** SUPPLIED MATERIAL **
● ● ● ● ● ● ●
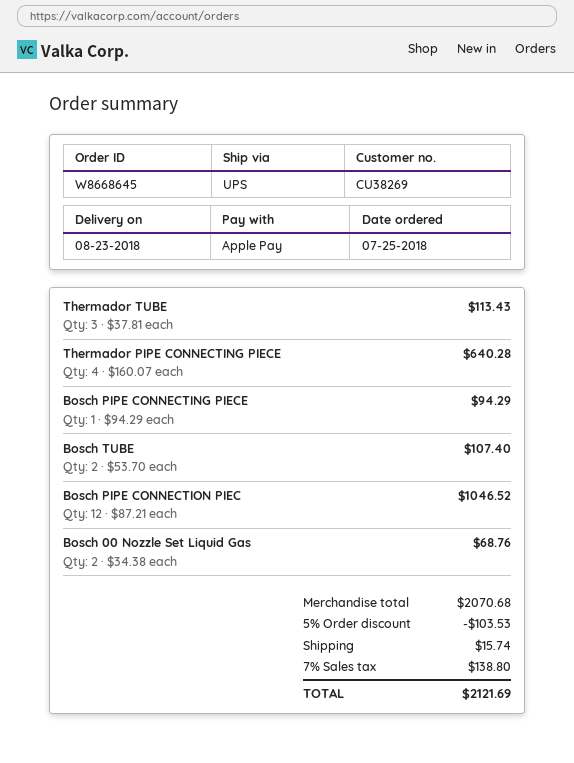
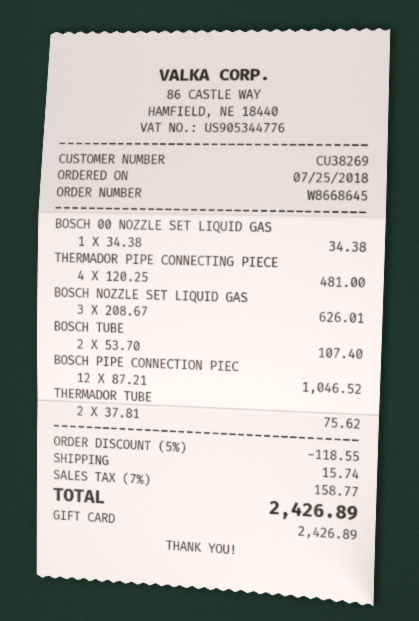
payment method: Apple Pay -> gift card
Thermador TUBE: 3 x 37.81 = 113.43 -> 2 x 37.81 = 75.62
Thermador PIPE CONNECTING PIECE: 4 x 160.07 = 640.28 -> 4 x 120.25 = 481.00
Bosch PIPE CONNECTING PIECE: 1 x 94.29 = 94.29 -> none
Bosch 00 Nozzle Set Liquid Gas: 2 x 34.38 = 68.76 -> 1 x 34.38 = 34.38
BOSCH NOZZLE SET LIQUID GAS: none -> 3 x 208.67 = 626.01
discount: 5% = 103.53 -> 5% = 118.55
tax: 7% = 138.80 -> 7% = 158.77
total: 2121.69 -> 2426.89

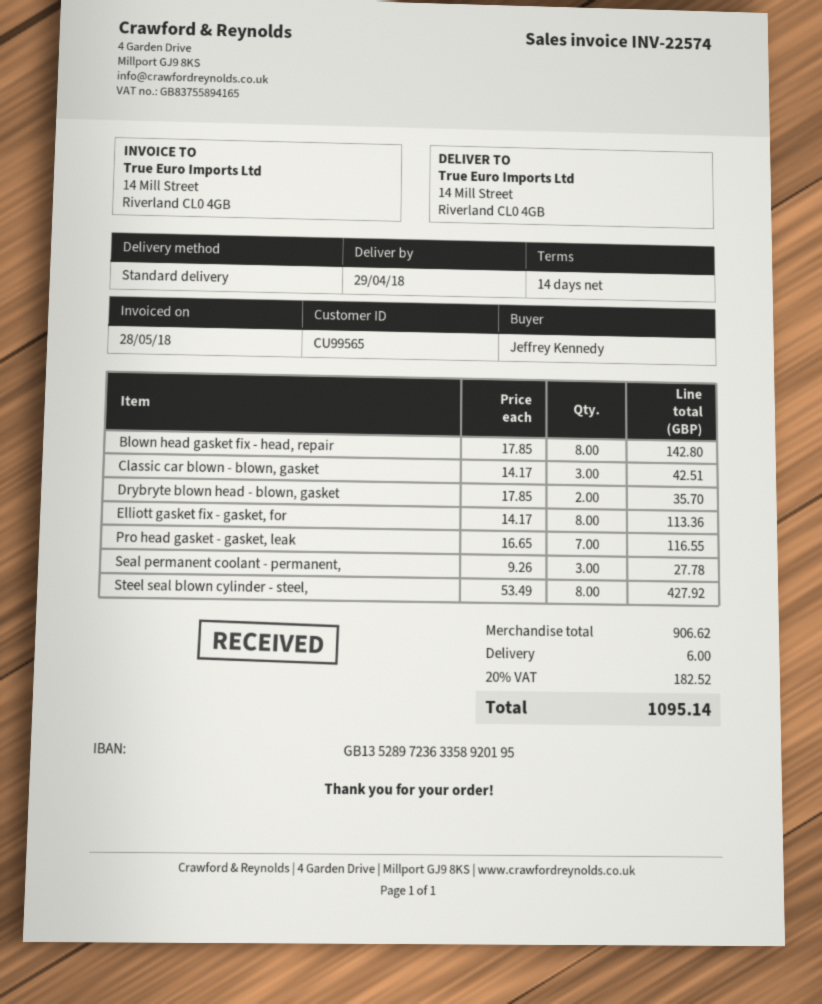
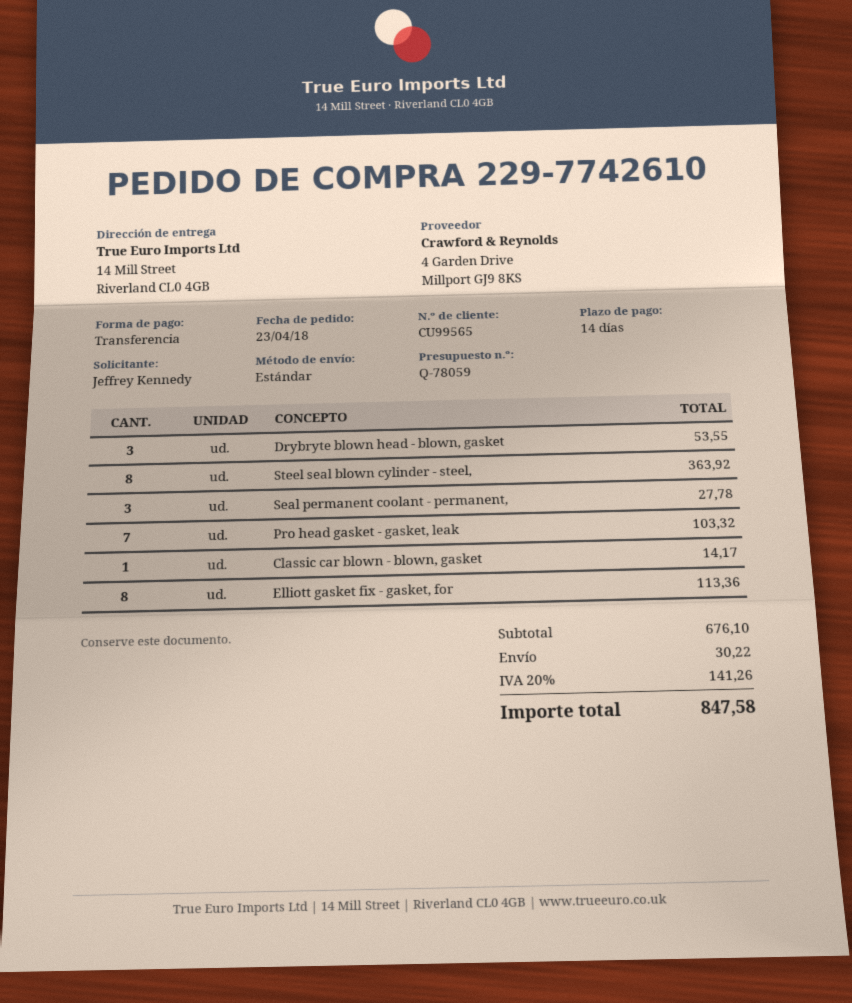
Blown head gasket fix - head, repair: 8 for 142.80 -> none
Classic car blown - blown, gasket: 3 for 42.51 -> 1 for 14.17
Drybryte blown head - blown, gasket: 2 for 35.70 -> 3 for 53.55
Pro head gasket - gasket, leak: 7 for 116.55 -> 7 for 103.32
Steel seal blown cylinder - steel,: 8 for 427.92 -> 8 for 363.92
subtotal: 906.62 -> 676.10
shipping: 6.00 -> 30.22
tax: 20% = 182.52 -> 20% = 141.26
total: 1095.14 -> 847.58

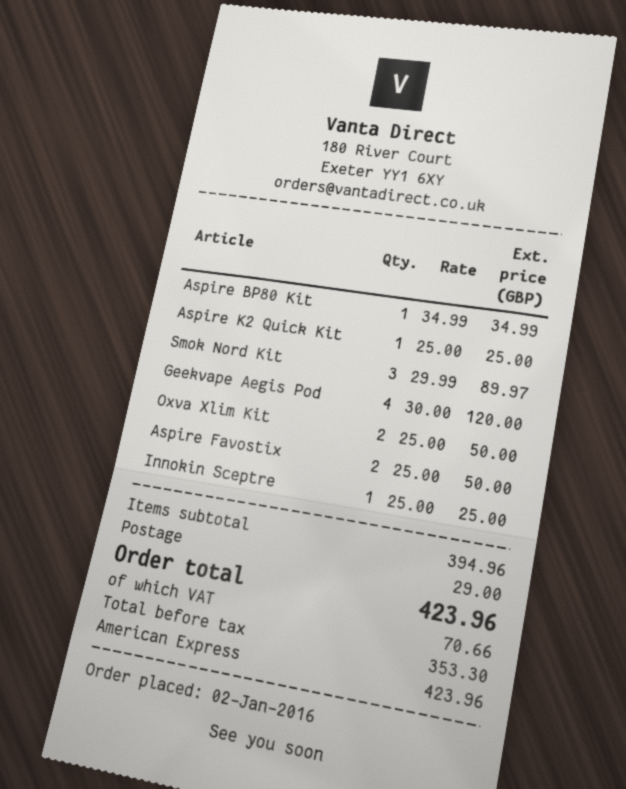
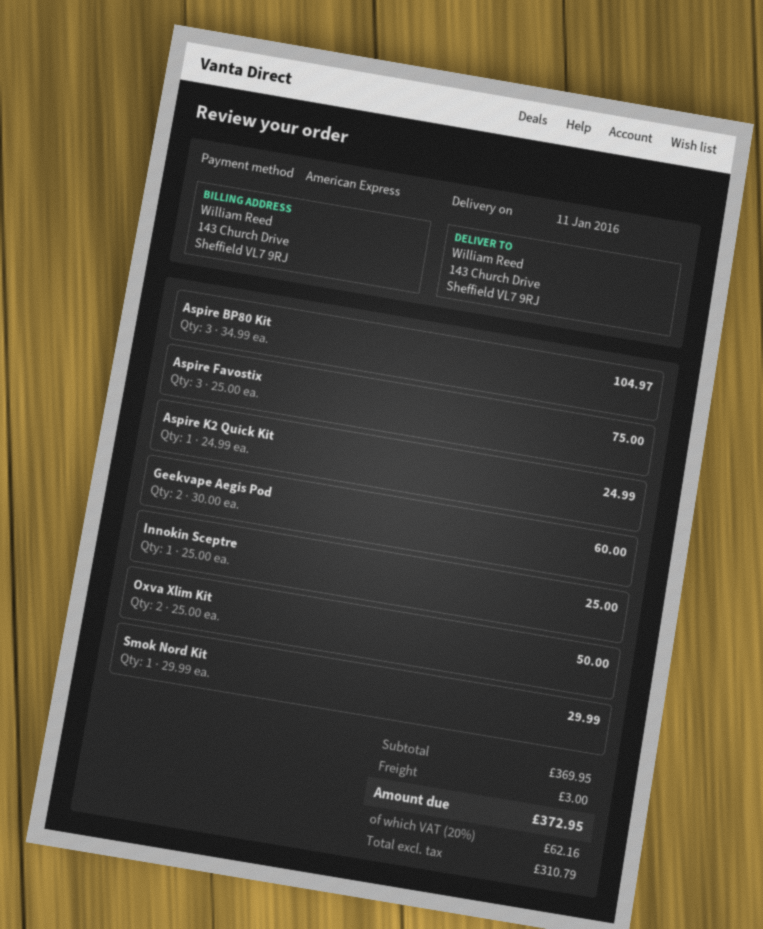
Aspire BP80 Kit: 1 x 34.99 = 34.99 -> 3 x 34.99 = 104.97
Aspire K2 Quick Kit: 1 x 25.00 = 25.00 -> 1 x 24.99 = 24.99
Smok Nord Kit: 3 x 29.99 = 89.97 -> 1 x 29.99 = 29.99
Geekvape Aegis Pod: 4 x 30.00 = 120.00 -> 2 x 30.00 = 60.00
Aspire Favostix: 2 x 25.00 = 50.00 -> 3 x 25.00 = 75.00
subtotal: 394.96 -> 369.95
shipping: 29.00 -> 3.00
net: 353.30 -> 310.79
tax: 70.66 -> 62.16
total: 423.96 -> 372.95

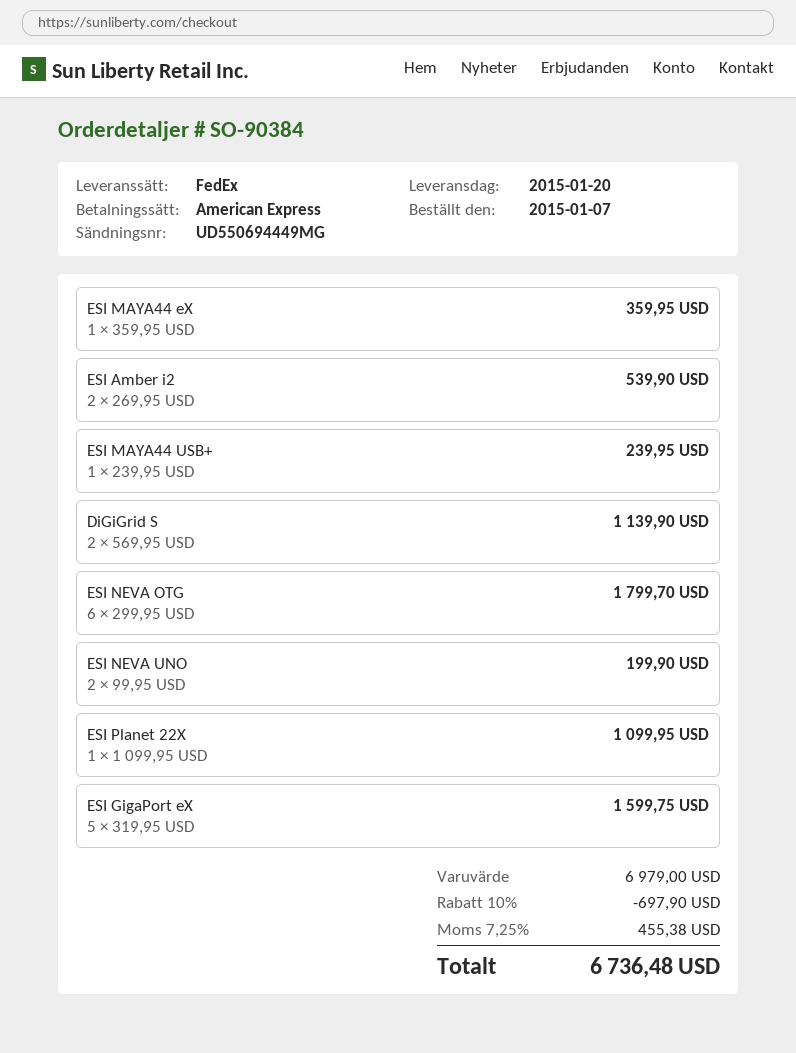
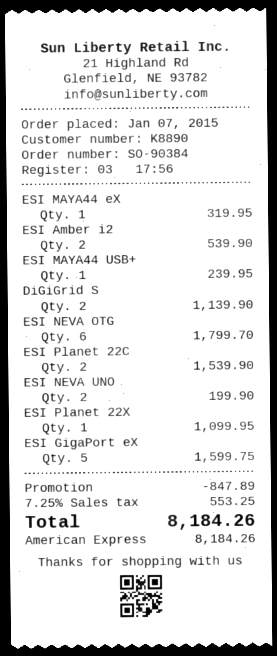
ESI MAYA44 eX: 1 for 359.95 -> 1 for 319.95
ESI Planet 22C: none -> 2 for 1539.90
discount: 697.90 -> 847.89
tax: 7.25% = 455.38 -> 7.25% = 553.25
total: 6736.48 -> 8184.26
● ● ● ● ● ● ●
** THE PROBLEM **
Find the word "Thermador" in the entries. Copy each line that holds it.

** FINAL ANSWER **
Thermador TUBE: 3 x 37.81 = 113.43 -> 2 x 37.81 = 75.62
Thermador PIPE CONNECTING PIECE: 4 x 160.07 = 640.28 -> 4 x 120.25 = 481.00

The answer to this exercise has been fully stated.